Seoul’s Decentralisation Drive: Creating a City of Cultural Equality
Seoul, the capital of South Korea, has a population of 10 million and is focusing on creativity, engagement and citizen happiness
Seoul is widely recognised for its dynamism and economic success. Its high levels of education, numerous corporate headquarters, and world-leading digital communications infrastructure reflect its modernity. The city has experienced rapid development over the last 60 years, with its population increasing from 2.5 million in 1960 to over 10 million today. Large-scale residential areas in Seoul are well-connected by a developed public transportation system that facilitates communication and mobility. Nevertheless, it remains an ancient capital with a history dating back two thousand years. There are culturally significant buildings throughout the city, including four UNESCO World Heritage Sites.
For the Seoul Metropolitan Government (SMG), current key priorities include the application of innovative technologies, expanding citizens’ participation, and preserving cultural heritage. While SMG supports national, macro-level cultural policy, it places a greater focus on citizenship, well-being, and local engagement. South Korea’s digital infrastructure is acknowledged as one of the best globally, and SMG sees this as an opportunity for the city’s artists to showcase their diverse creativity and harness the artistic potential of this hyper-connected digital infrastructure.
The Role of the Policymaker
The Seoul Metropolitan Government (SMG) leads cultural policy through close cooperation with the Seoul Metropolitan Council and various bodies, including the Seoul Institute, which supports decision-making with research, data, and analysis. SMG’s cultural department is divided into seven different departments and oversees 70 cultural facilities, along with four affiliated organisations, including the Seoul Foundation for Arts and Culture (SFAC). SMG develops and implements both short and long-term cultural plans, informed by a committee comprising citizens and experts who contribute to the development of cultural policy. Culture is deeply integrated into city planning as a two-way process—citizens can present their opinions at any time through 426 community centres in Seoul, and SMG actively works to incorporate them into its cultural policies.

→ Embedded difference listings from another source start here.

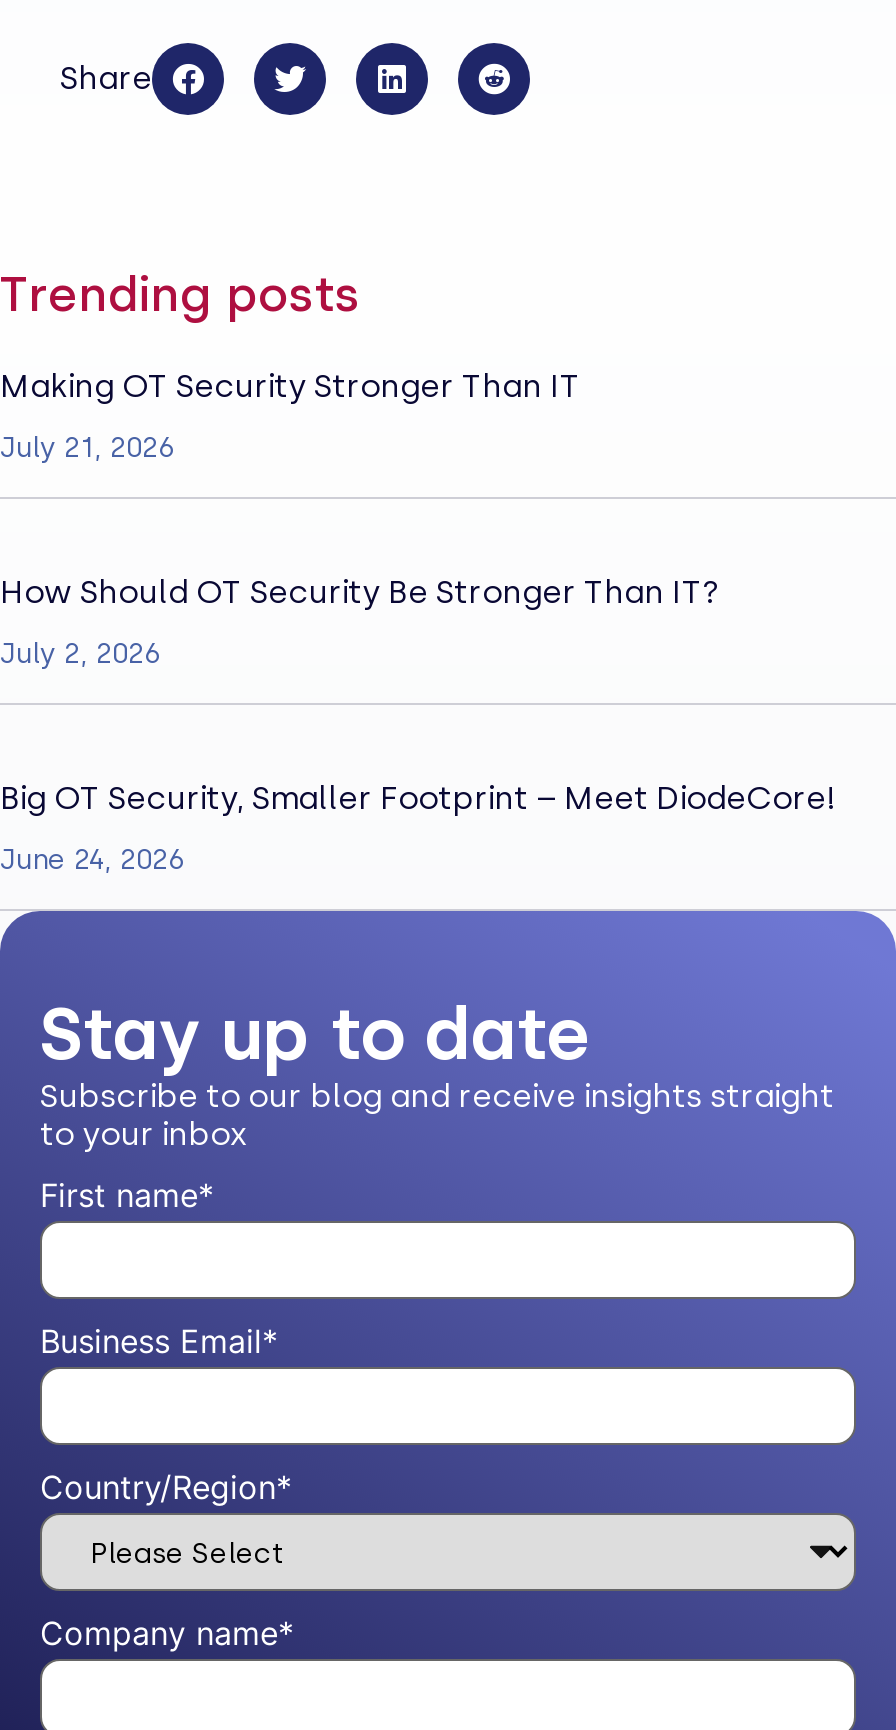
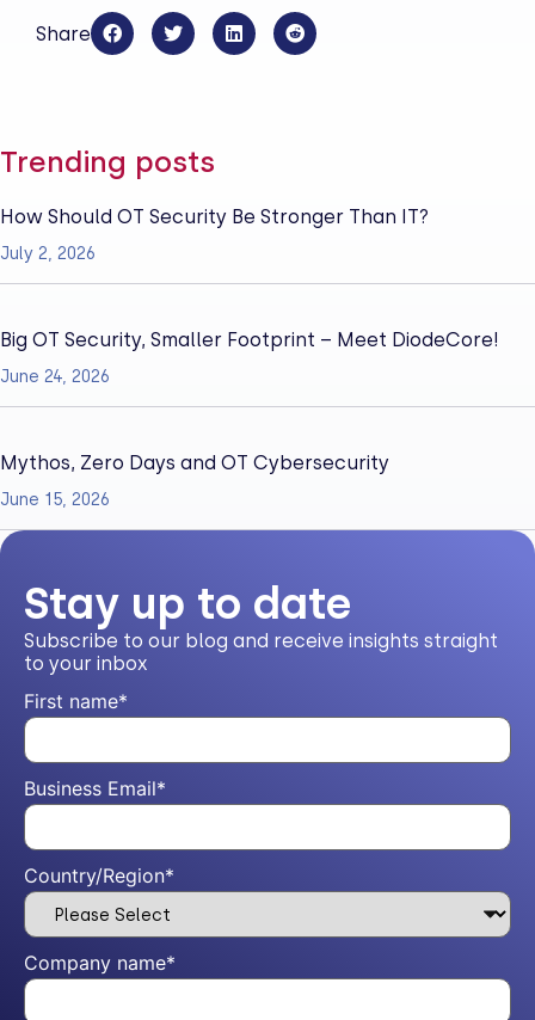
[0,367,580,465] Making OT Security Stronger Than IT | July 21, 2026 -> none
moved [0,573,836,877] -> [0,206,499,387]: How Should OT Security Be Stronger Than IT? | July 2, 2026 | Big OT Security, Smaller Footprint – Meet DiodeCore! | June 24, 2026
none -> [0,452,389,510] Mythos, Zero Days and OT Cybersecurity | June 15, 2026

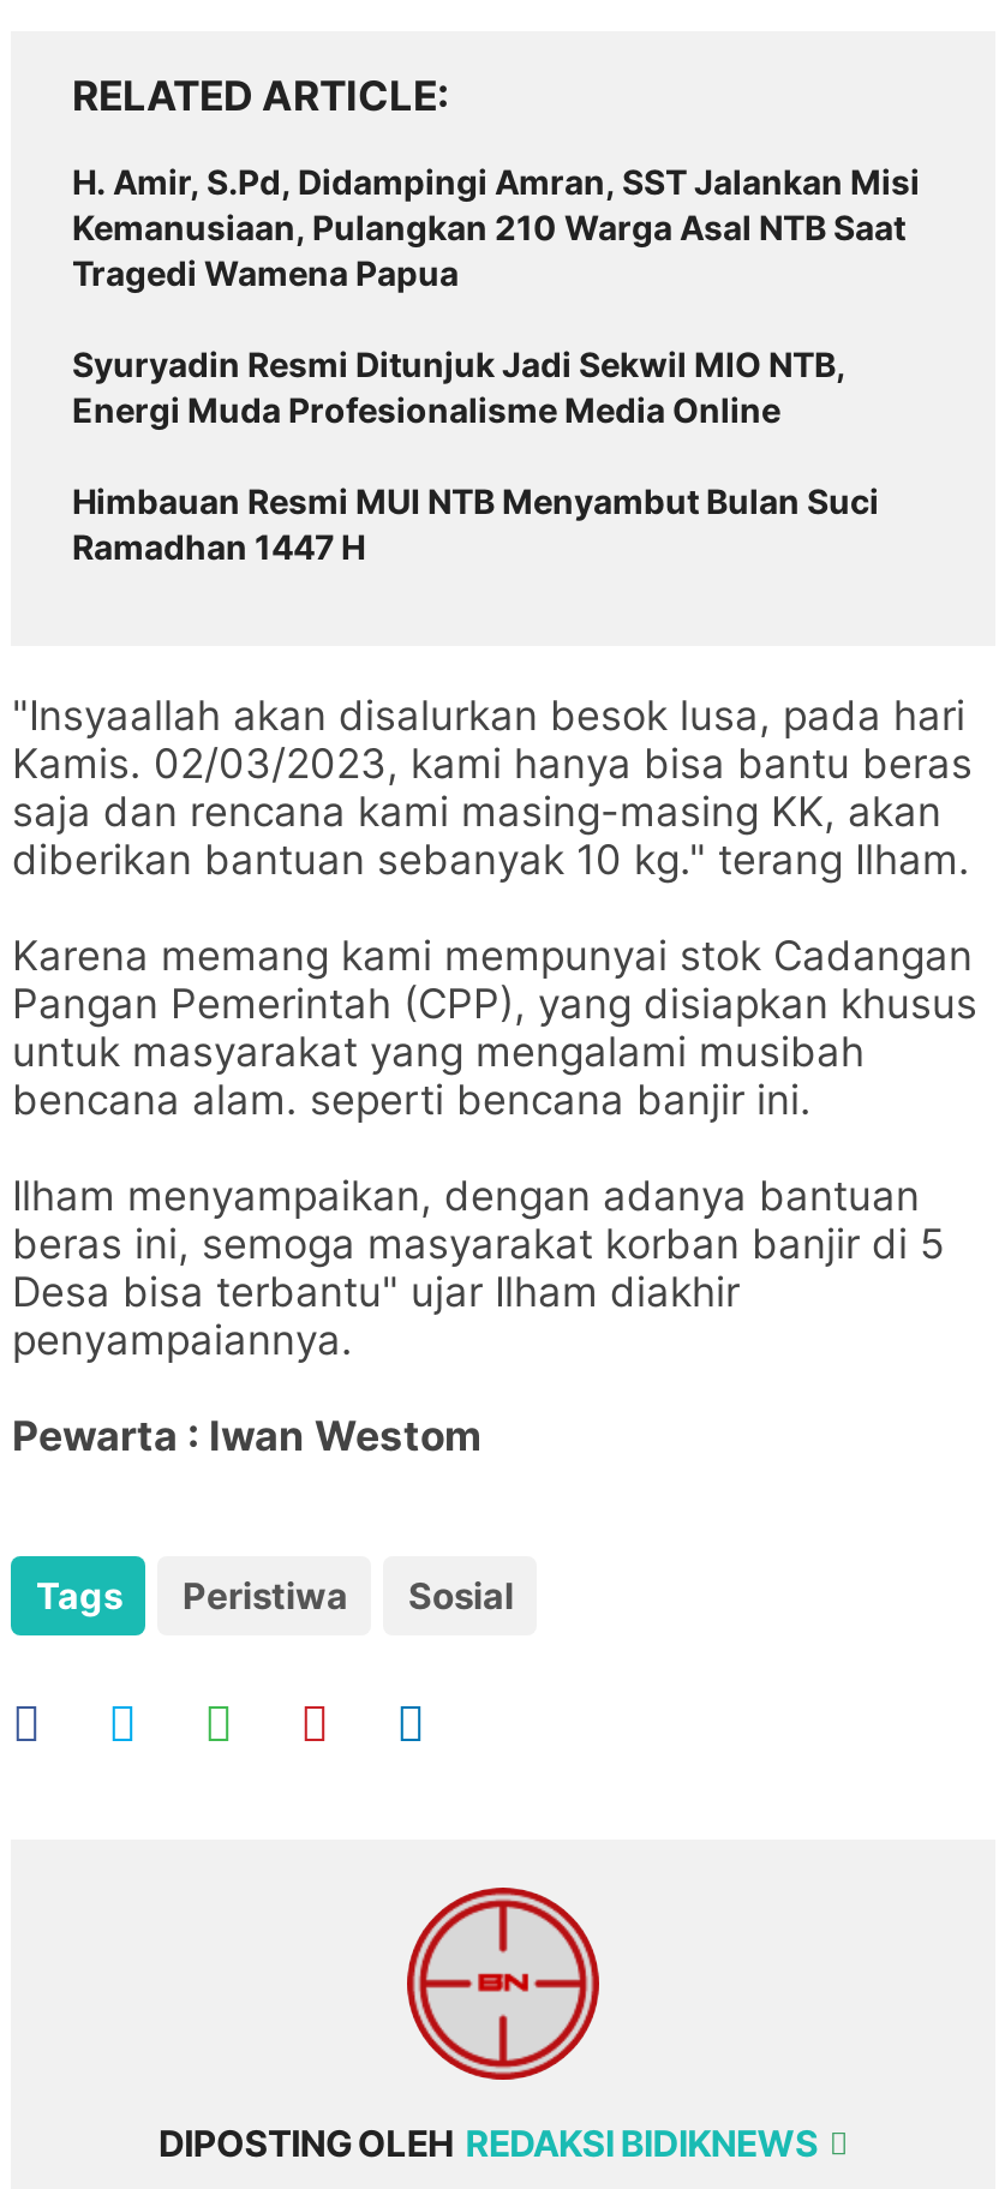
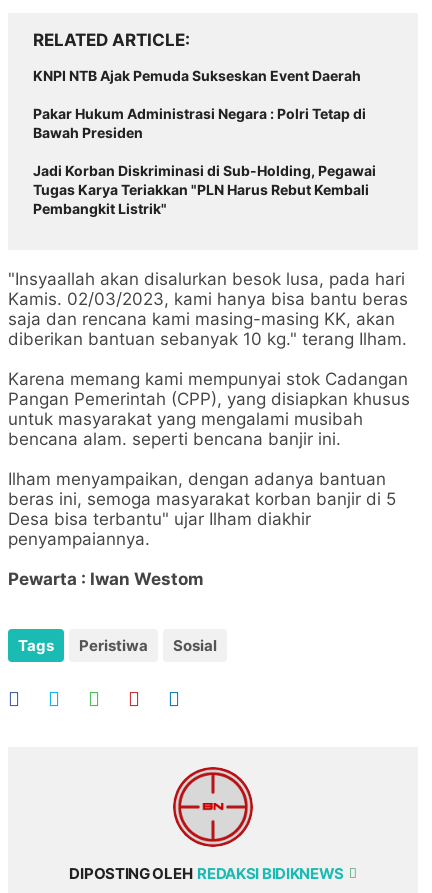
[72,160,920,292] H. Amir, S.Pd, Didampingi Amran, SST Jalankan Misi | Kemanusiaan, Pulangkan 210 Warga Asal NTB Saat | Tragedi Wamena Papua -> [34,66,362,84] KNPI NTB Ajak Pemuda Sukseskan Event Daerah
[72,342,845,429] Syuryadin Resmi Ditunjuk Jadi Sekwil MIO NTB, | Energi Muda Profesionalisme Media Online -> [34,104,366,140] Pakar Hukum Administrasi Negara : Polri Tetap di | Bawah Presiden
[72,479,879,566] Himbauan Resmi MUI NTB Menyambut Bulan Suci | Ramadhan 1447 H -> [34,162,376,216] Jadi Korban Diskriminasi di Sub-Holding, Pegawai | Tugas Karya Teriakkan "PLN Harus Rebut Kembali | Pembangkit Listrik"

Seoul’s major cultural facilities have historically been concentrated in the city centre, many of which were built as national institutions for hosting large-scale events as part of the post-Korean War reconstruction efforts until the 1990s. Since the turn of the century, efforts have been made to address this by building cultural facilities across the city. However, there is still a significant disparity in provision, with a greater concentration in downtown Seoul. The Seoul Metropolitan Government is in the process of establishing an investment plan for cultural infrastructure to minimise the cultural gap across the city’s five regions, ensuring that all citizens can access and enjoy culture and the arts at the local level. Initiatives such as branches of the Seoul Museum of Art and youth arts education centres are being developed in various autonomous districts outside central Seoul.